**Records**

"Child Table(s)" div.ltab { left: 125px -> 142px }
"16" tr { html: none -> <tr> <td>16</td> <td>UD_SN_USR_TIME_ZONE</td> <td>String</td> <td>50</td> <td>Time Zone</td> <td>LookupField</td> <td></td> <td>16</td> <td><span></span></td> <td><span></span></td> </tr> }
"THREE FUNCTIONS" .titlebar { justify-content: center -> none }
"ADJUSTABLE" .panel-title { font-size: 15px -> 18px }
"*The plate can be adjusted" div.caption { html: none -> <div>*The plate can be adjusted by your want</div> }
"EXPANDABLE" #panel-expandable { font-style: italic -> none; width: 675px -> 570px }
* * *
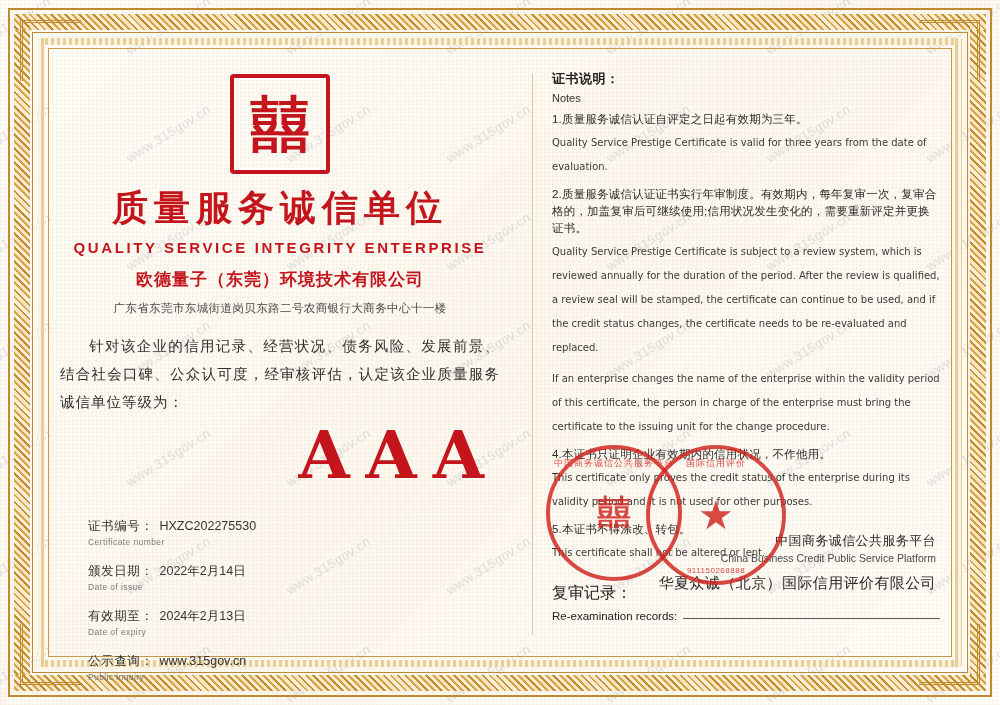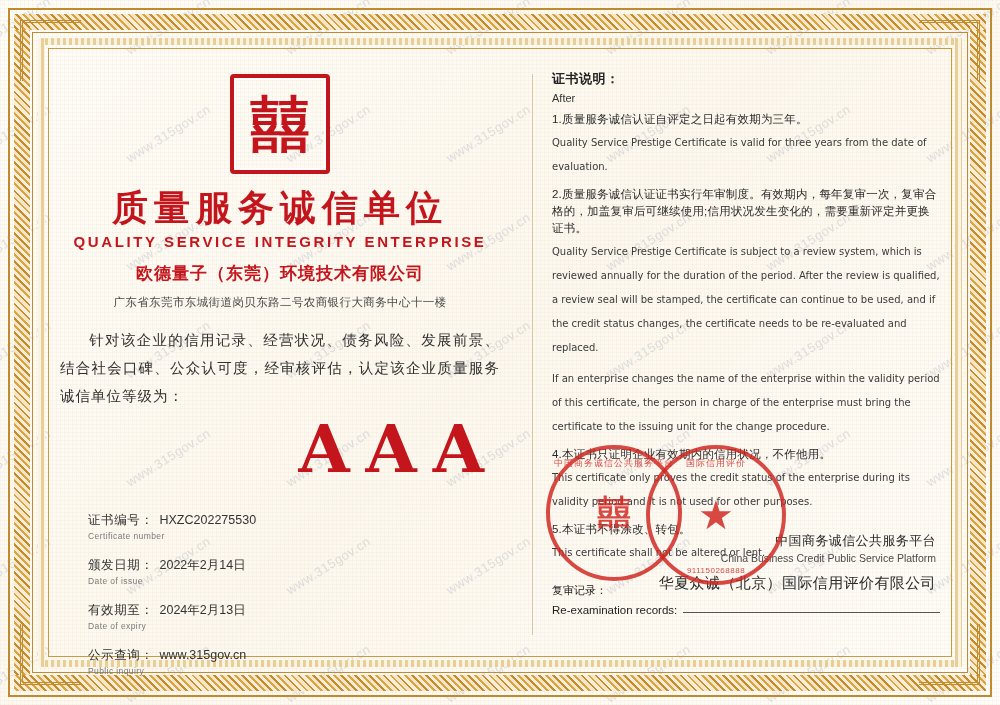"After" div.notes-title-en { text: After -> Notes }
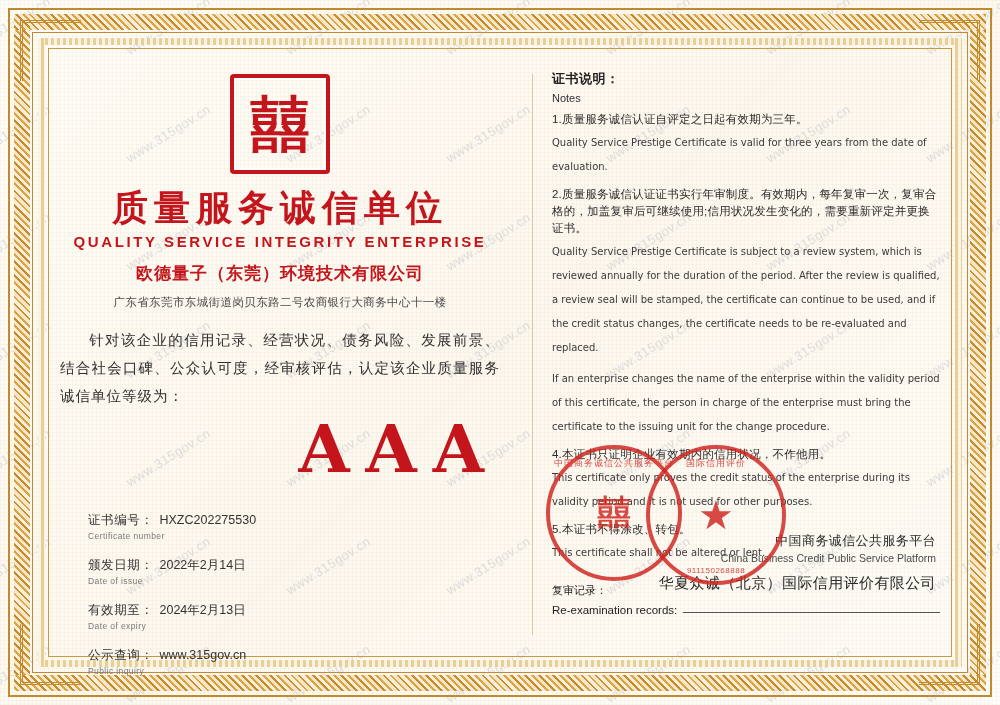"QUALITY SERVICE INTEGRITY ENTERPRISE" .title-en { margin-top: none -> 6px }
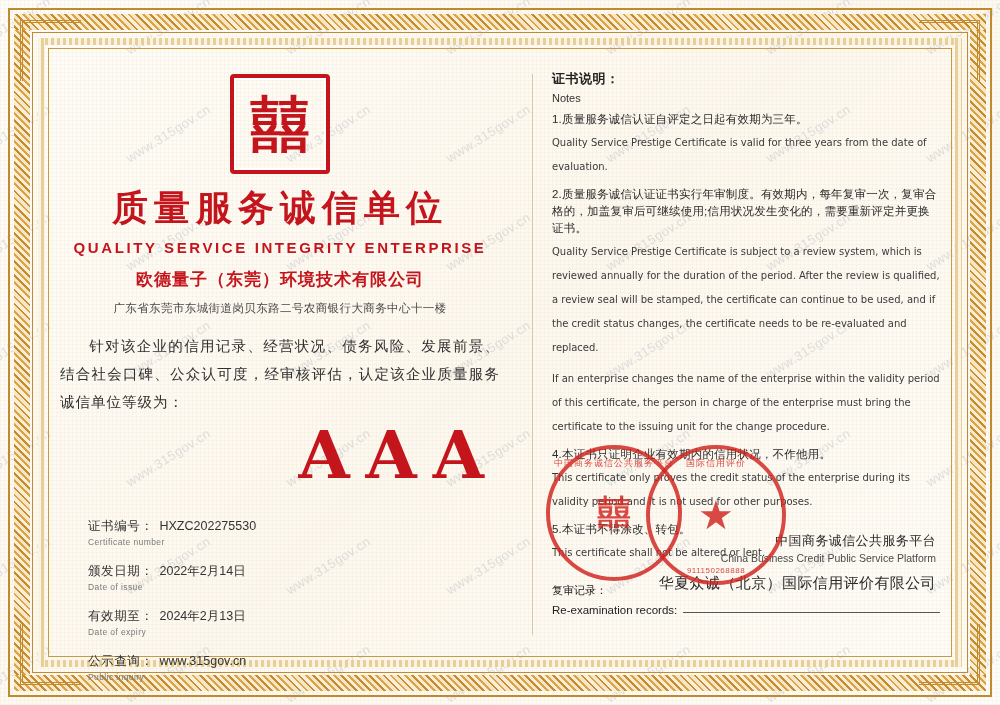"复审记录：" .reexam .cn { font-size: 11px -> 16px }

**What is needed**
Which lines hold the string "html"? Copy all of them from the data above.

**Output for this task**
"16" tr { html: none -> <tr> <td>16</td> <td>UD_SN_USR_TIME_ZONE</td> <td>String</td> <td>50</td> <td>Time Zone</td> <td>LookupField</td> <td></td> <td>16</td> <td><span></span></td> <td><span></span></td> </tr> }
"*The plate can be adjusted" div.caption { html: none -> <div>*The plate can be adjusted by your want</div> }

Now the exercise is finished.